For example, left || right could be translated to (left == nil or left == false) and right.

The short circuit behavior cannot be implemented in guards because it doesn’t even make sense in guards. Guards don’t have branches.

The truthy vs falsey could be yes, but personally the distinction between || and or is really nice because each behaves exactly the same way whether in a guard or not.

|| applies to any terms, so this fails on several fronts:

  • if left isn’t nil or false, this returns false instead of left
  • if left is nil or false but right isn’t a boolean, it crashes

Guards can have branches: You could in principle get it into a guard using orelse/andalso. I believe that elixir compiles down to orelse and andalso for its binary or/and operators anyways

Yeah, :erlang.orelse should do. Give me some time to think about the correct one…

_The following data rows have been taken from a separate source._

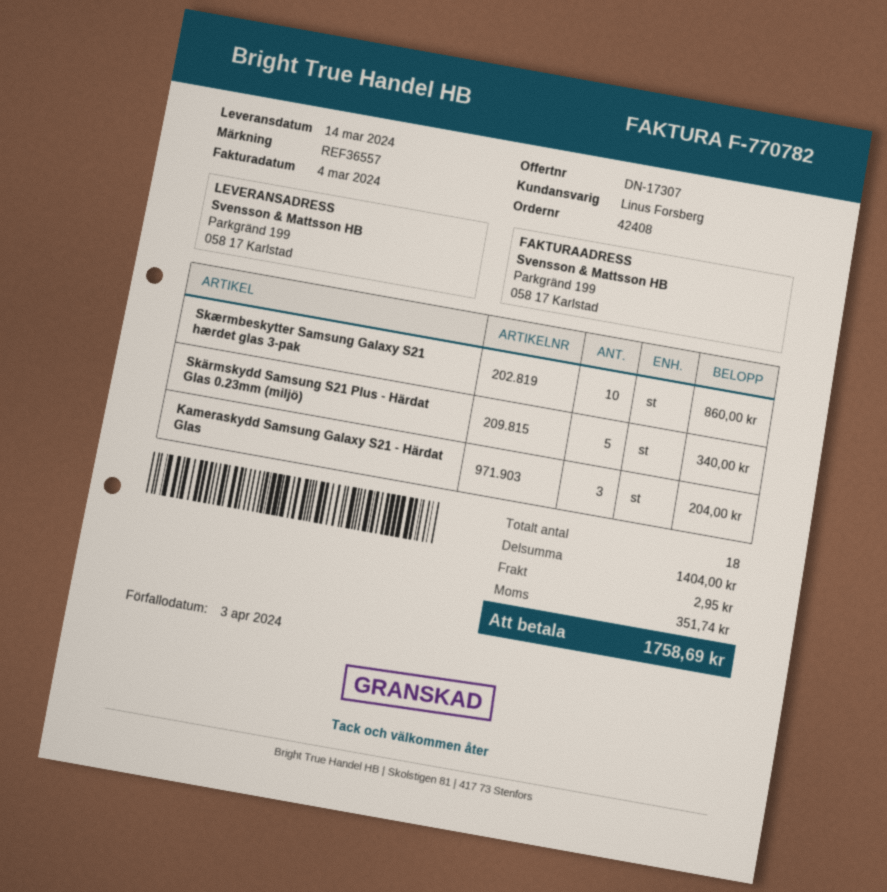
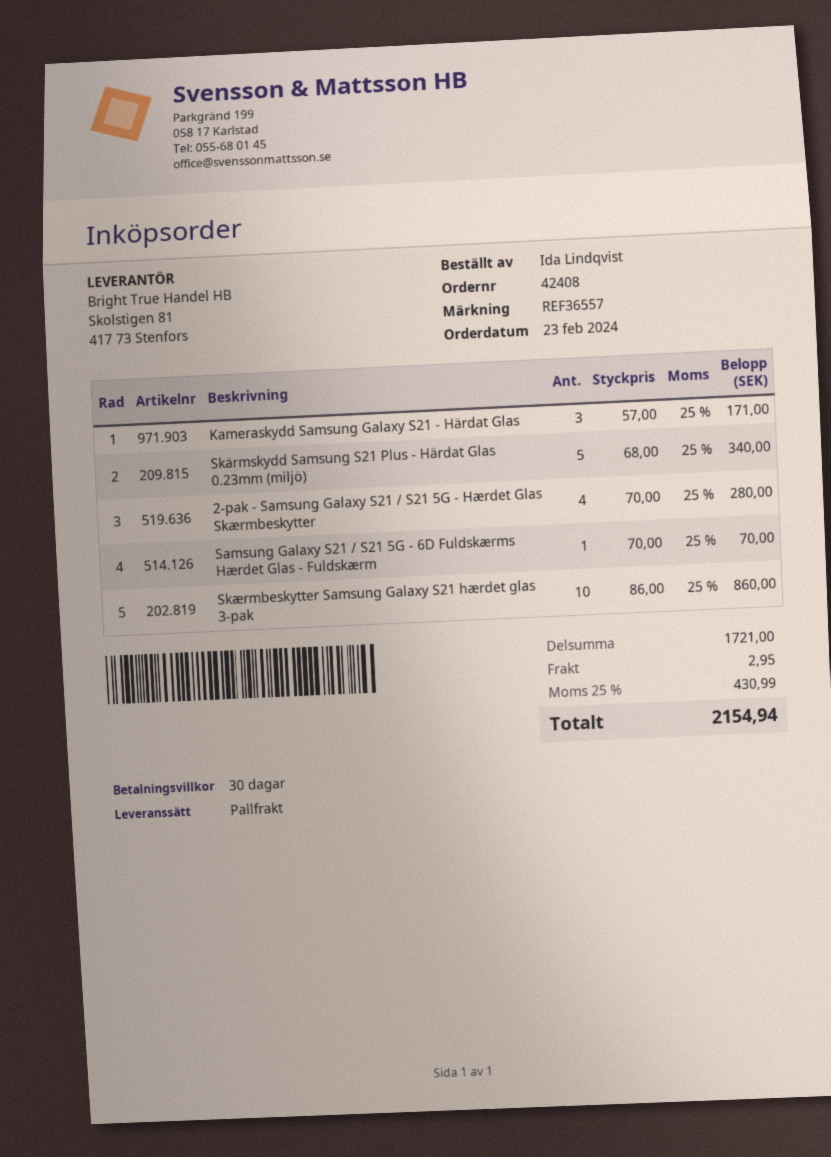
Kameraskydd Samsung Galaxy S21 - Härdat Glas: 3 for 204.00 -> 3 for 171.00
2-pak - Samsung Galaxy S21 / S21 5G - Hærdet Glas Skærmbeskytter: none -> 4 for 280.00
Samsung Galaxy S21 / S21 5G - 6D Fuldskærms Hærdet Glas - Fuldskærm: none -> 1 for 70.00
subtotal: 1404.00 -> 1721.00
tax: 351.74 -> 430.99
total: 1758.69 -> 2154.94

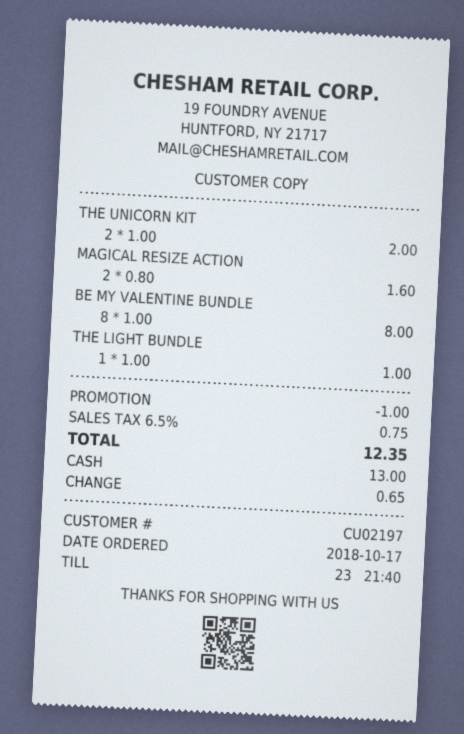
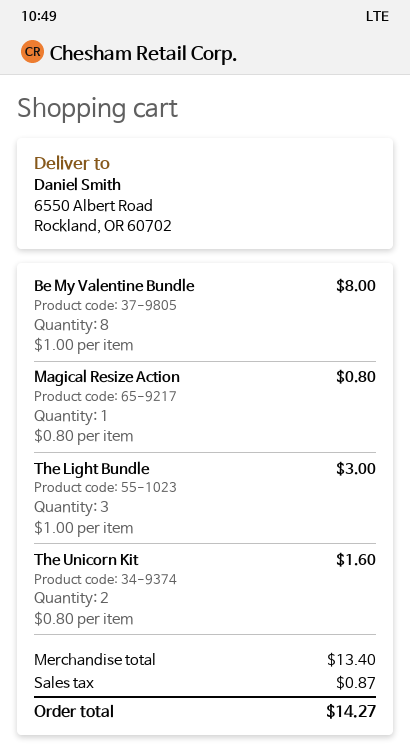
THE UNICORN KIT: 2 x 1.00 = 2.00 -> 2 x 0.80 = 1.60
MAGICAL RESIZE ACTION: 2 x 0.80 = 1.60 -> 1 x 0.80 = 0.80
THE LIGHT BUNDLE: 1 x 1.00 = 1.00 -> 3 x 1.00 = 3.00
discount: 1.00 -> none
tax: 0.75 -> 0.87
total: 12.35 -> 14.27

Yep. it is possible. Here’s the complete implementation

defmodule X do

  defguard truthy(x) when x != false and x != nil
  defguard a ||| b when
    :erlang.andalso(
      :erlang.orelse(
        :erlang.andalso(truthy(a), true),
        b
      ),
      :erlang.orelse((not truthy(a) and b), a)
    )

  defmacrop check(left, right) do
    result = left || right
    quote do
      must_be =
        case 1 do
          _ when unquote(result) -> 1
          _ -> 2
        end

      got =
        case 1 do
          _ when unquote(left) ||| unquote(right) -> 1
          _ -> 2
        end

      if must_be != got do
        IO.inspect unquote(left), label: :left
        IO.inspect unquote(right), label: :right
        IO.inspect unquote(result), label: :results_in
        IO.inspect must_be, label: :must_be
        IO.inspect got, label: :got
        raise "Stop"
      end
    end
  end

  def test do
    check(nil, true)
    check(false, true)
    check(true, true)
    check(1, true)

    check(nil, false)
    check(false, false)
    check(true, false)
    check(1, false)

    check(nil, 123)
    check(false, 123)
    check(true, 123)
    check(1, 123)

    IO.puts "success"
  end
end

X.test

@al2o3cr @ityonemo @benwilson512 , check this out

Worth noting that in guards, or is precisely the same as calling :erlang.orelse/2.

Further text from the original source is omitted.